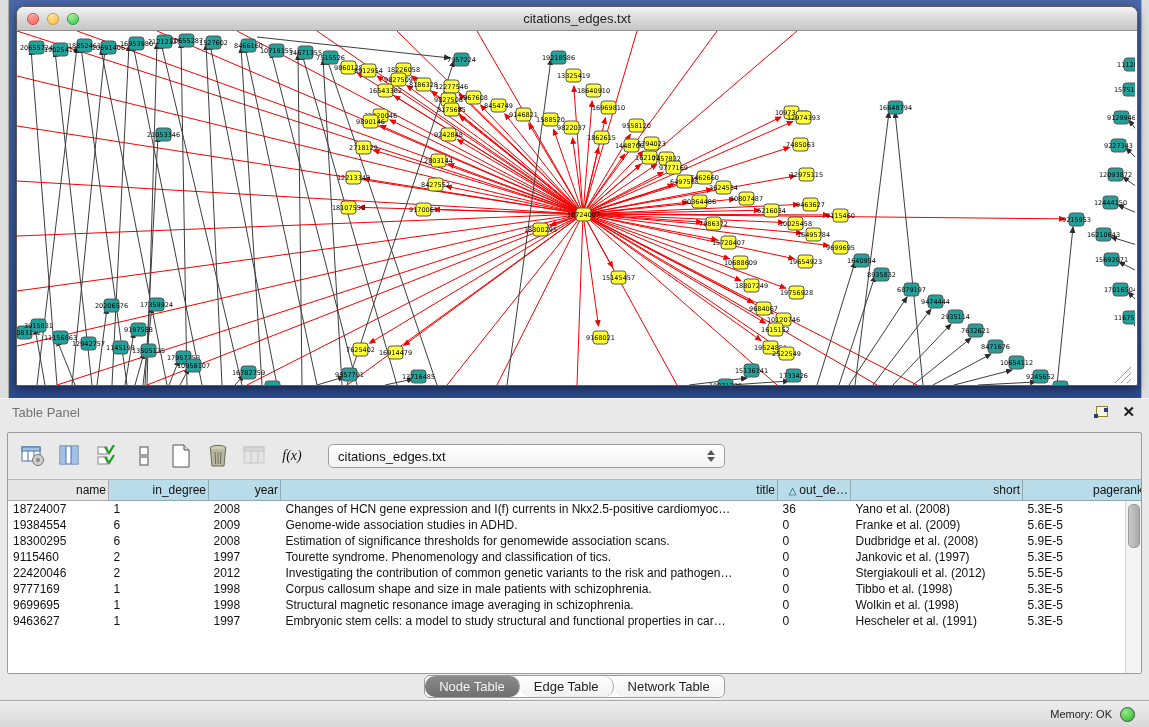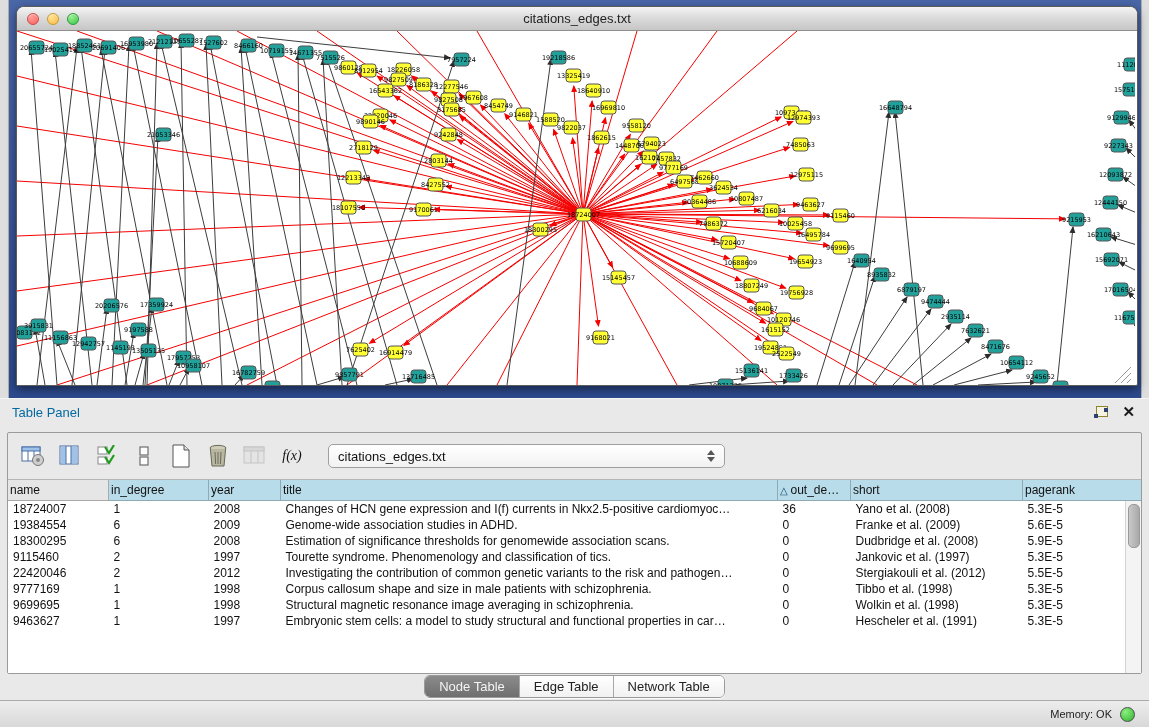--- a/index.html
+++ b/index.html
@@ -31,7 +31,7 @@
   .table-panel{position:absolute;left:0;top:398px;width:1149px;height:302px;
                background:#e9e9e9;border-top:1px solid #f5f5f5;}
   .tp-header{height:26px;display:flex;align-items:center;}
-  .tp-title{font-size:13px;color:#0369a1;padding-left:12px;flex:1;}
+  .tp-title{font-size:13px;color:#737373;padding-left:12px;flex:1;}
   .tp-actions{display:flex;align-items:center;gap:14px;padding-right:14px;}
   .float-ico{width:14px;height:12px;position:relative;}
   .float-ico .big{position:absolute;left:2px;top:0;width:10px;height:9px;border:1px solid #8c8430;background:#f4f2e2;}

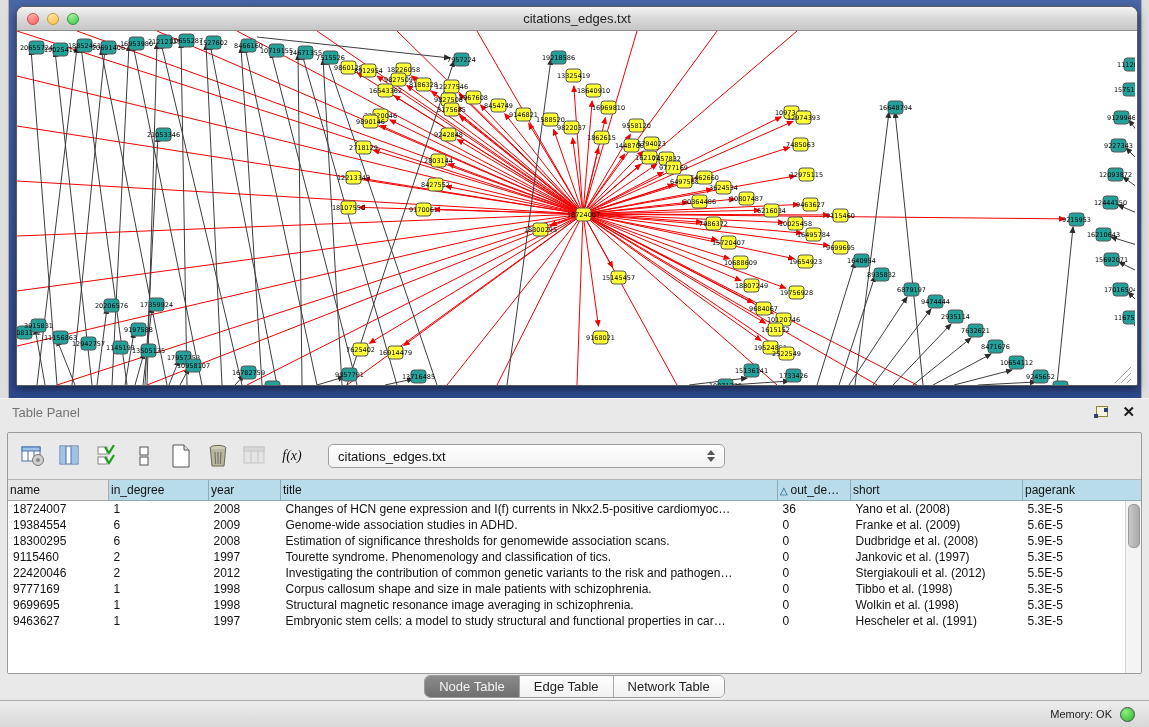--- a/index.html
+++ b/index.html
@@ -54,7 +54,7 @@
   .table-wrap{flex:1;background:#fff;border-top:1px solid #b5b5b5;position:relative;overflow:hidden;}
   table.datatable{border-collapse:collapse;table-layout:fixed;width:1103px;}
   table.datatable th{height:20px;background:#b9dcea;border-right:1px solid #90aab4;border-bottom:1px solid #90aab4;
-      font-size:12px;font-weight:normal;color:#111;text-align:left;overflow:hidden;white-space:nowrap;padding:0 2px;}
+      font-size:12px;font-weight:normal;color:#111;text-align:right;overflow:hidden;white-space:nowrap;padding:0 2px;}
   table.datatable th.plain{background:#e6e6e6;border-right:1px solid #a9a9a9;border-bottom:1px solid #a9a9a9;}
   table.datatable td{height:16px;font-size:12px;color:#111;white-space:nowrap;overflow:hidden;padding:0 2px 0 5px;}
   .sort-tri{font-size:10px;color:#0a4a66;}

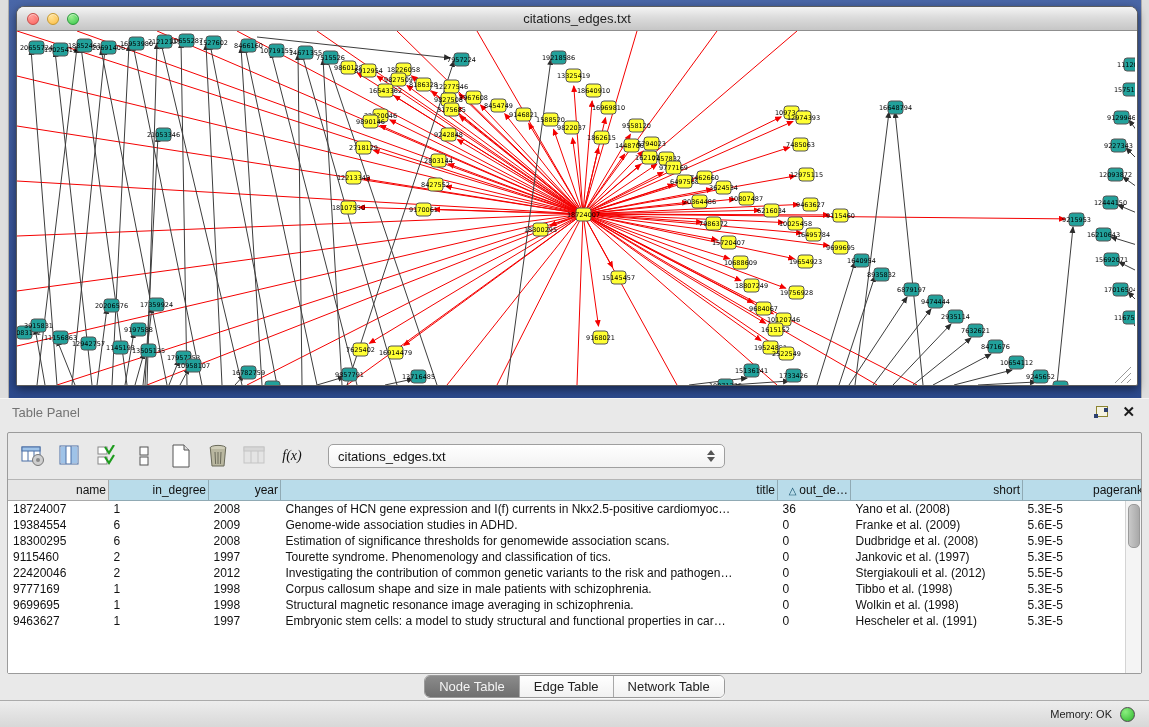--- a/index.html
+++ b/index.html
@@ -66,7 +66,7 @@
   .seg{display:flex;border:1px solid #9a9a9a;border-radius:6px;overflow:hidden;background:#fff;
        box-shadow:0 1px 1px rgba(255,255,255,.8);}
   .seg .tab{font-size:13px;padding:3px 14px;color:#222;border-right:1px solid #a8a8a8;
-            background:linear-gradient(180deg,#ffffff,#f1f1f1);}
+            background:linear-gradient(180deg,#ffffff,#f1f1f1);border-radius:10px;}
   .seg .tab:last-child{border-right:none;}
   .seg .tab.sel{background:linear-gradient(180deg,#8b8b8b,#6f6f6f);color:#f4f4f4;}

···

**Problem to solve:**
Only the pictures are to be left out; restate everything else in the listing word for word.

**Answer box:**
--- a/index.html
+++ b/index.html
@@ -31,7 +31,7 @@
   .table-panel{position:absolute;left:0;top:398px;width:1149px;height:302px;
                background:#e9e9e9;border-top:1px solid #f5f5f5;}
   .tp-header{height:26px;display:flex;align-items:center;}
-  .tp-title{font-size:13px;color:#0369a1;padding-left:12px;flex:1;}
+  .tp-title{font-size:13px;color:#737373;padding-left:12px;flex:1;}
   .tp-actions{display:flex;align-items:center;gap:14px;padding-right:14px;}
   .float-ico{width:14px;height:12px;position:relative;}
   .float-ico .big{position:absolute;left:2px;top:0;width:10px;height:9px;border:1px solid #8c8430;background:#f4f2e2;}

--- a/index.html
+++ b/index.html
@@ -54,7 +54,7 @@
   .table-wrap{flex:1;background:#fff;border-top:1px solid #b5b5b5;position:relative;overflow:hidden;}
   table.datatable{border-collapse:collapse;table-layout:fixed;width:1103px;}
   table.datatable th{height:20px;background:#b9dcea;border-right:1px solid #90aab4;border-bottom:1px solid #90aab4;
-      font-size:12px;font-weight:normal;color:#111;text-align:left;overflow:hidden;white-space:nowrap;padding:0 2px;}
+      font-size:12px;font-weight:normal;color:#111;text-align:right;overflow:hidden;white-space:nowrap;padding:0 2px;}
   table.datatable th.plain{background:#e6e6e6;border-right:1px solid #a9a9a9;border-bottom:1px solid #a9a9a9;}
   table.datatable td{height:16px;font-size:12px;color:#111;white-space:nowrap;overflow:hidden;padding:0 2px 0 5px;}
   .sort-tri{font-size:10px;color:#0a4a66;}

--- a/index.html
+++ b/index.html
@@ -66,7 +66,7 @@
   .seg{display:flex;border:1px solid #9a9a9a;border-radius:6px;overflow:hidden;background:#fff;
        box-shadow:0 1px 1px rgba(255,255,255,.8);}
   .seg .tab{font-size:13px;padding:3px 14px;color:#222;border-right:1px solid #a8a8a8;
-            background:linear-gradient(180deg,#ffffff,#f1f1f1);}
+            background:linear-gradient(180deg,#ffffff,#f1f1f1);border-radius:10px;}
   .seg .tab:last-child{border-right:none;}
   .seg .tab.sel{background:linear-gradient(180deg,#8b8b8b,#6f6f6f);color:#f4f4f4;}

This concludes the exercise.